You may not always want to save textbooks or class notes from every college course you've ever completed -- but it's a good idea to save the syllabus! (And super-easy.) Just get a binder and as each course is completed, file the syllabus away!

On many occasions, prospective (and admitted students) have questions about a particular course and whether we will accept it towards fulfilling one of our prerequisite requirements. While a course description is readily available in your college's online course catalog, often times the brief description doesn't provide enough information. If needed, a detailed course syllabus will allow us to review specific course content -- thus being able to provide you with a quicker response.

Trust me, this will make your life that much easier! Rather than tracking down a syllabus from your past instructor, the academic department, or the university -- you can simply refer to your syllabus binder.  You can thank me later!




Wednesday, March 26, 2014

Decisions made, notifications sent...

All admissions decisions have been made and notifications sent by email. If you are an applicant for entry in Fall 2014, and have not received a decision notification, please contact our office. (Check your email spam folder first!)
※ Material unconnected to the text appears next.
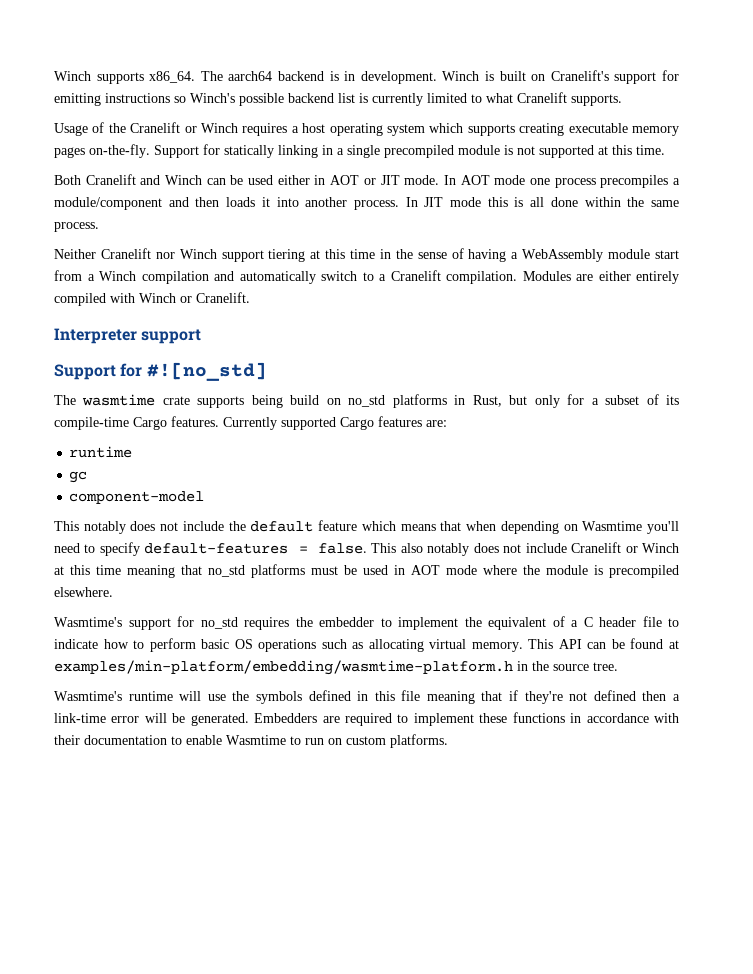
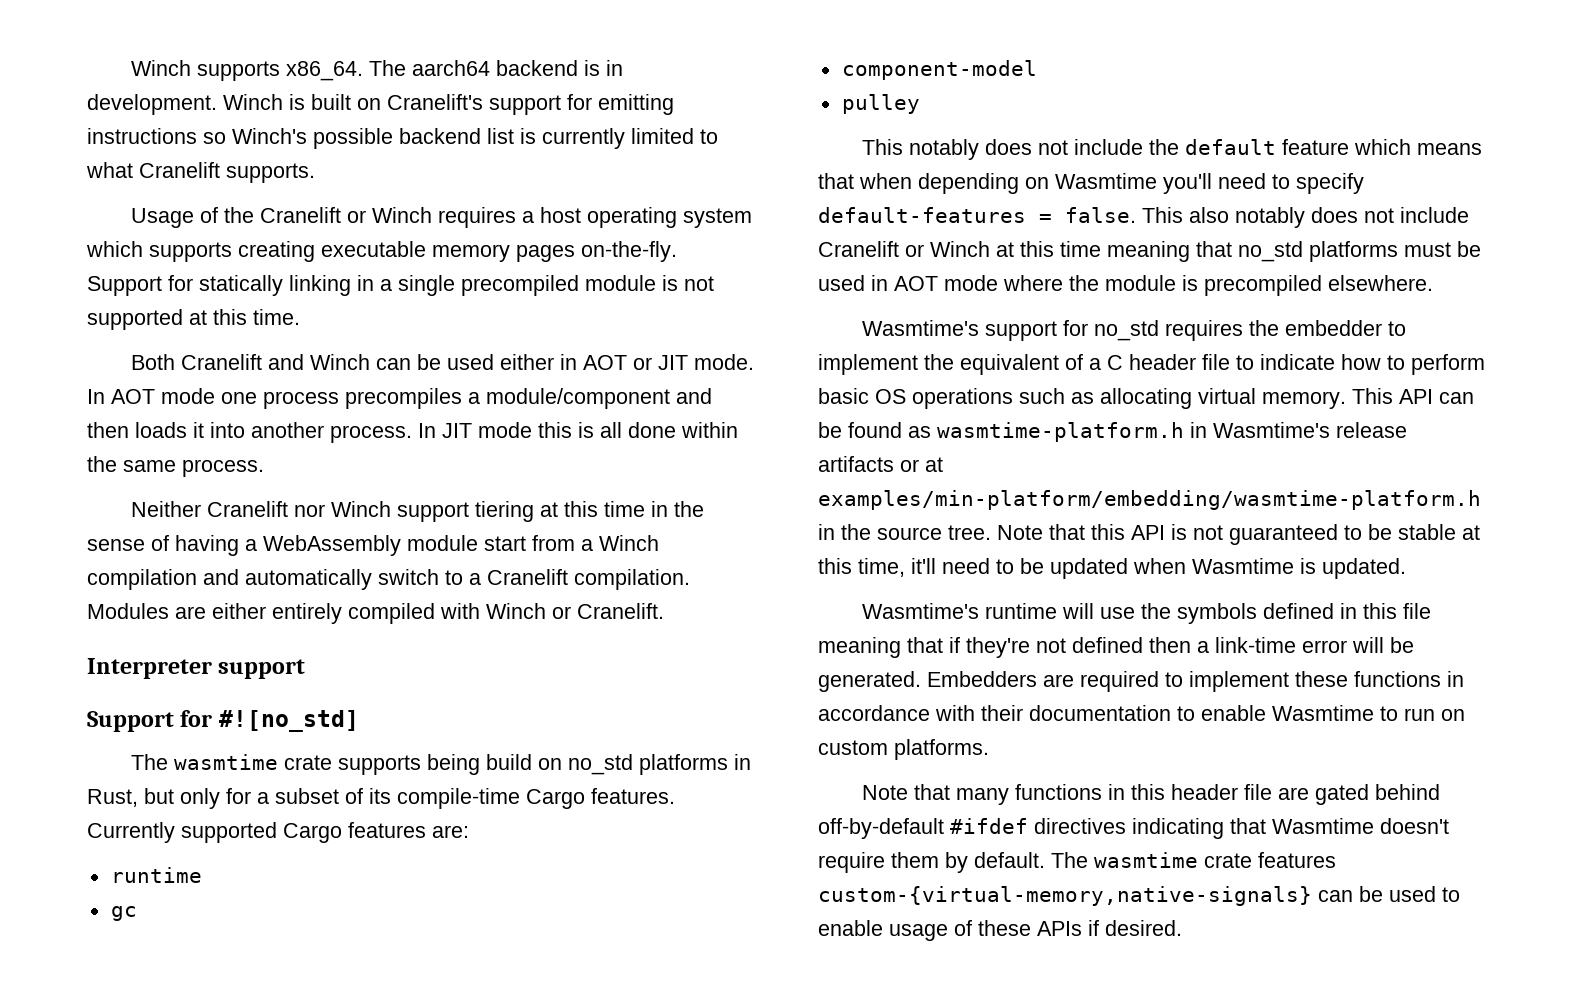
+ pulley
- This API can be found at examples/min-platform/embedding/wasmtime-platform.h in the source tree.
+ This API can be found as wasmtime-platform.h in Wasmtime's release artifacts or at examples/min-platform/embedding/wasmtime-platform.h in the source tree. Note that this API is not guaranteed to be stable at this time, it'll need to be updated when Wasmtime is updated.
+ Note that many functions in this header file are gated behind off-by-default #ifdef directives indicating that Wasmtime doesn't require them by default. The wasmtime crate features custom-{virtual-memory,native-signals} can be used to enable usage of these APIs if desired.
To those who were offered admission: Congratulations! We look forward to spending the next four years with you.

To those on the waitlist: Hang in there. No one can predict the future.

To those not offered admission: Knowing that not all applicants will be admitted is one of the hardest parts of the whole admissions process. We are not lost on that fact. Do not let this decision prevent you from pursuing your dreams and goals. Forge ahead.



Sunday, March 23, 2014

We love cookies, but....


(This article appeared in the New York Times last spring. It recently came across my desk and I thought it was a fascinating read. Although, it focuses on the undergraduate-level, it's applicable to the graduate-level, too. I'm thankful that we rank our waitlist from the very beginning. This eliminates the need for students on our wait-list to "re-compete" for admission or to feel as though they need to position themselves in a way that will improve their chances for being admitted -- over others on the wait-list. The admissions process is tough enough -- we certainly wouldn't want students to go through another process just to get off the wait-list. Despite sharing this information with students on our waitlist, every year we receive additional documents -- such as letters of recommendation -- in hopes that it will help them get admitted. It doesn't. Our list is ranked and wait-listed students know their position on a very regular basis.)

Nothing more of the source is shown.